Input material Block Start

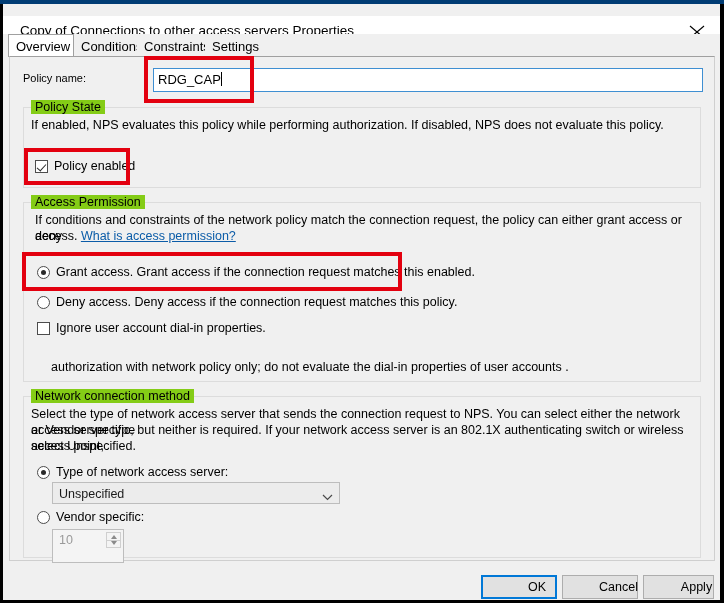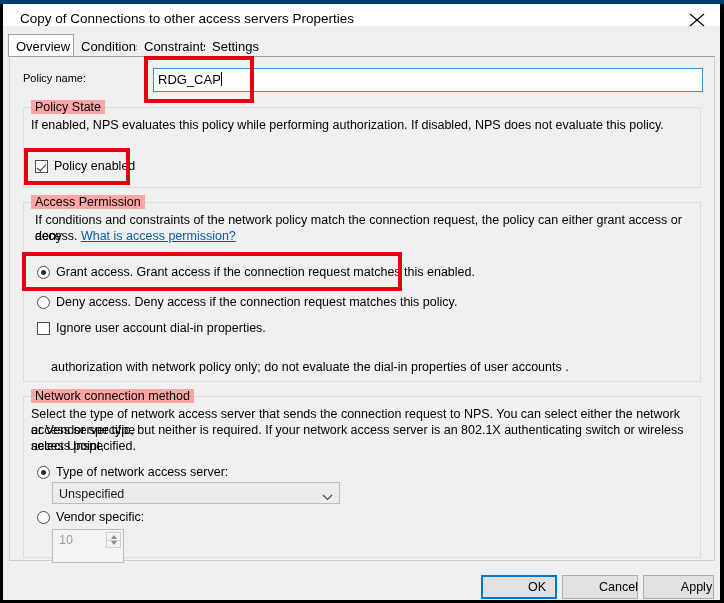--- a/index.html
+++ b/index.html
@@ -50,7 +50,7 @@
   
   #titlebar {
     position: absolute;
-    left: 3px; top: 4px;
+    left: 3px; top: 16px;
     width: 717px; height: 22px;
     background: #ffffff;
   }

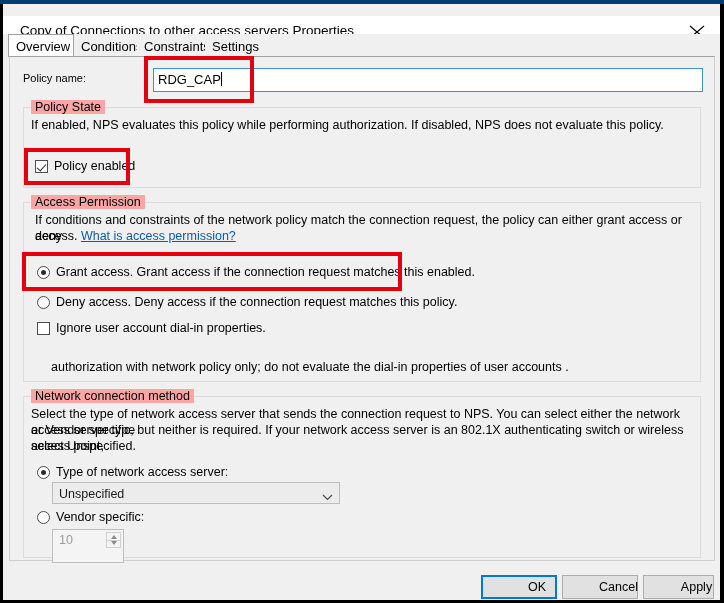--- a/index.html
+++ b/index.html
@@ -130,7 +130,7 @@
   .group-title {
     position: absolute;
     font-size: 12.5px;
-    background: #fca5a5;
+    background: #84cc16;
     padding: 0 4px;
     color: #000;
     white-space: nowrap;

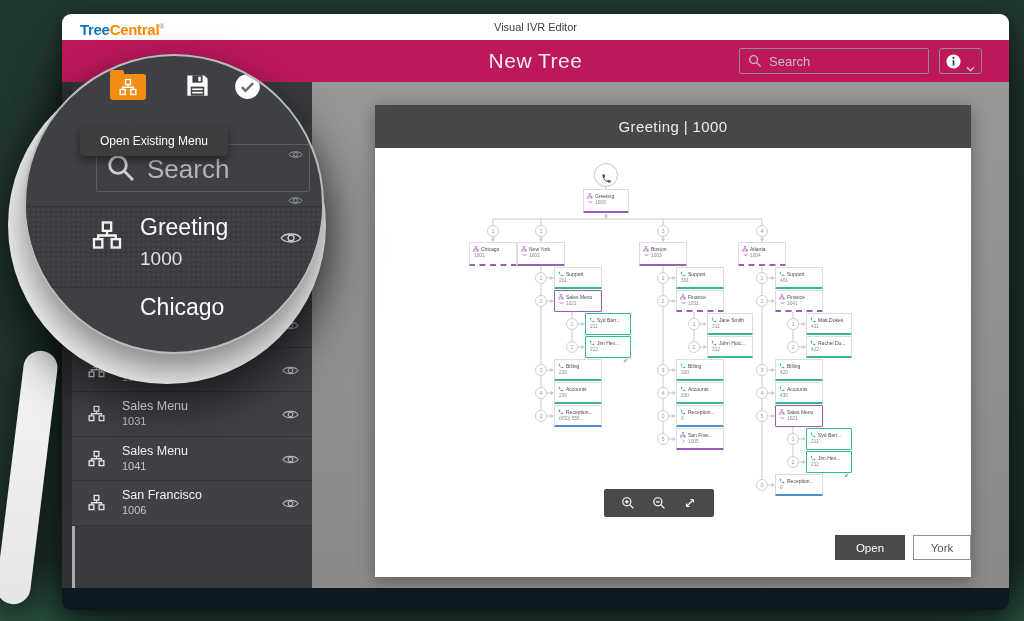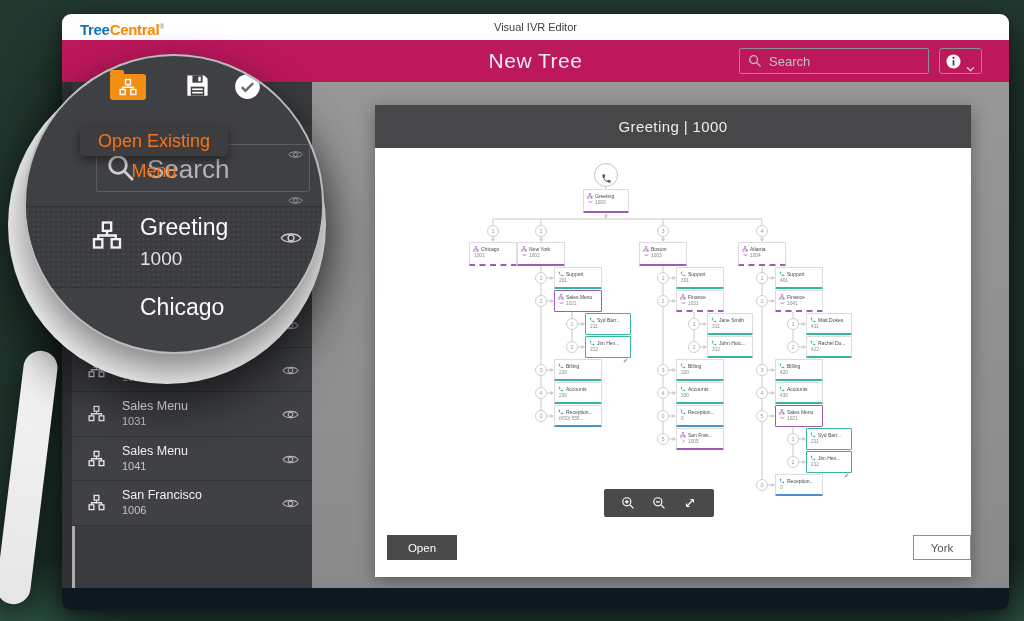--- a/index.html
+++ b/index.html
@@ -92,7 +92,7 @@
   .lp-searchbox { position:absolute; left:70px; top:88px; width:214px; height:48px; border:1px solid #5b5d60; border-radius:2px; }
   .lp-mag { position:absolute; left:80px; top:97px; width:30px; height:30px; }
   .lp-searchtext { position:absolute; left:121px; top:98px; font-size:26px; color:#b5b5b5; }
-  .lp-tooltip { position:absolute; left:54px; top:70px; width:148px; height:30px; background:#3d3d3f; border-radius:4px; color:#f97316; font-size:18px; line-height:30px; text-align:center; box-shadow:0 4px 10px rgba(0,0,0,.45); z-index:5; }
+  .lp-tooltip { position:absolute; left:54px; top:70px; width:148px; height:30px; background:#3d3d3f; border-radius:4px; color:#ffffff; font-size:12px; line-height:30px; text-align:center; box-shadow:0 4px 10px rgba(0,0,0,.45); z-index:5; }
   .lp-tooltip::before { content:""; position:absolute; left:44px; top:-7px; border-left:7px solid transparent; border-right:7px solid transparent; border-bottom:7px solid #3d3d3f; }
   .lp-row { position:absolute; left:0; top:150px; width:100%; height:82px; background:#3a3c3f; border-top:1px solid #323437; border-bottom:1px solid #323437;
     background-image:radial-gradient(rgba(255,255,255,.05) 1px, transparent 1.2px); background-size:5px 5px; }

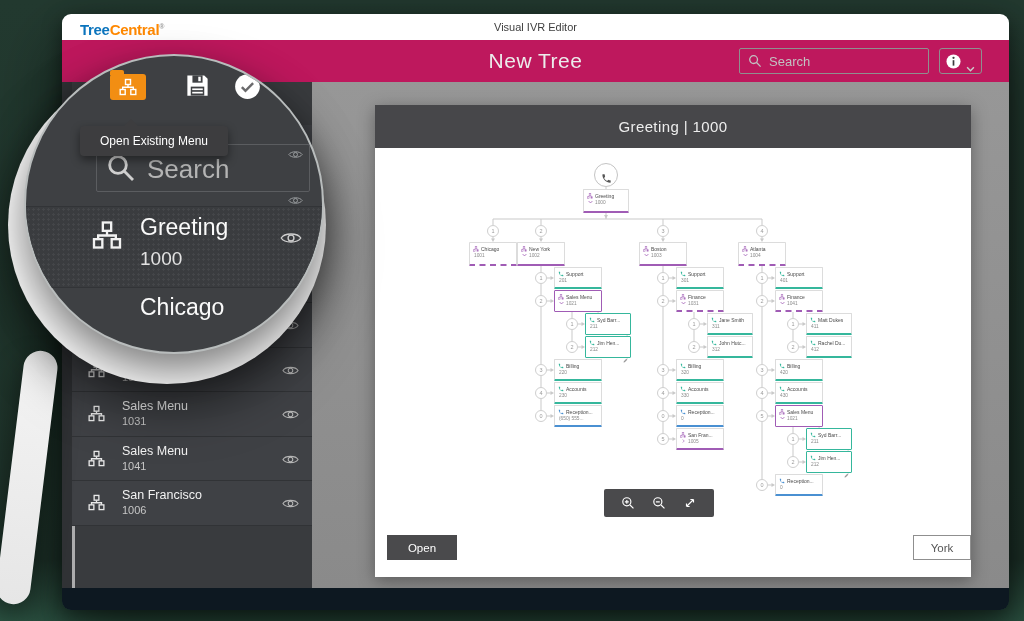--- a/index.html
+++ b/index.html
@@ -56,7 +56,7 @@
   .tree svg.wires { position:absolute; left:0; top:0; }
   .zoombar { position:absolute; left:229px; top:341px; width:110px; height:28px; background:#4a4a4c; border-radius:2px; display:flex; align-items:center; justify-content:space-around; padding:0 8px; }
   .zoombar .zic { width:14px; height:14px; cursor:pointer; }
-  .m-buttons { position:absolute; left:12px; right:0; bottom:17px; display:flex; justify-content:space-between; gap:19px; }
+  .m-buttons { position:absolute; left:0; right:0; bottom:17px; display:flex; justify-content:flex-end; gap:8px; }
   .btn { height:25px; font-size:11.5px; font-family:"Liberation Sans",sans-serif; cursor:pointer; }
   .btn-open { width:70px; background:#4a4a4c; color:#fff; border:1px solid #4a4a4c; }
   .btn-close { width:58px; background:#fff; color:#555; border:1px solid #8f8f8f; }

Input material Block End

Task goal —
Once the pictures are removed, output the entries above exactly as given.

Output for this task —
--- a/index.html
+++ b/index.html
@@ -50,7 +50,7 @@
   
   #titlebar {
     position: absolute;
-    left: 3px; top: 4px;
+    left: 3px; top: 16px;
     width: 717px; height: 22px;
     background: #ffffff;
   }

--- a/index.html
+++ b/index.html
@@ -130,7 +130,7 @@
   .group-title {
     position: absolute;
     font-size: 12.5px;
-    background: #fca5a5;
+    background: #84cc16;
     padding: 0 4px;
     color: #000;
     white-space: nowrap;

--- a/index.html
+++ b/index.html
@@ -92,7 +92,7 @@
   .lp-searchbox { position:absolute; left:70px; top:88px; width:214px; height:48px; border:1px solid #5b5d60; border-radius:2px; }
   .lp-mag { position:absolute; left:80px; top:97px; width:30px; height:30px; }
   .lp-searchtext { position:absolute; left:121px; top:98px; font-size:26px; color:#b5b5b5; }
-  .lp-tooltip { position:absolute; left:54px; top:70px; width:148px; height:30px; background:#3d3d3f; border-radius:4px; color:#f97316; font-size:18px; line-height:30px; text-align:center; box-shadow:0 4px 10px rgba(0,0,0,.45); z-index:5; }
+  .lp-tooltip { position:absolute; left:54px; top:70px; width:148px; height:30px; background:#3d3d3f; border-radius:4px; color:#ffffff; font-size:12px; line-height:30px; text-align:center; box-shadow:0 4px 10px rgba(0,0,0,.45); z-index:5; }
   .lp-tooltip::before { content:""; position:absolute; left:44px; top:-7px; border-left:7px solid transparent; border-right:7px solid transparent; border-bottom:7px solid #3d3d3f; }
   .lp-row { position:absolute; left:0; top:150px; width:100%; height:82px; background:#3a3c3f; border-top:1px solid #323437; border-bottom:1px solid #323437;
     background-image:radial-gradient(rgba(255,255,255,.05) 1px, transparent 1.2px); background-size:5px 5px; }

--- a/index.html
+++ b/index.html
@@ -56,7 +56,7 @@
   .tree svg.wires { position:absolute; left:0; top:0; }
   .zoombar { position:absolute; left:229px; top:341px; width:110px; height:28px; background:#4a4a4c; border-radius:2px; display:flex; align-items:center; justify-content:space-around; padding:0 8px; }
   .zoombar .zic { width:14px; height:14px; cursor:pointer; }
-  .m-buttons { position:absolute; left:12px; right:0; bottom:17px; display:flex; justify-content:space-between; gap:19px; }
+  .m-buttons { position:absolute; left:0; right:0; bottom:17px; display:flex; justify-content:flex-end; gap:8px; }
   .btn { height:25px; font-size:11.5px; font-family:"Liberation Sans",sans-serif; cursor:pointer; }
   .btn-open { width:70px; background:#4a4a4c; color:#fff; border:1px solid #4a4a4c; }
   .btn-close { width:58px; background:#fff; color:#555; border:1px solid #8f8f8f; }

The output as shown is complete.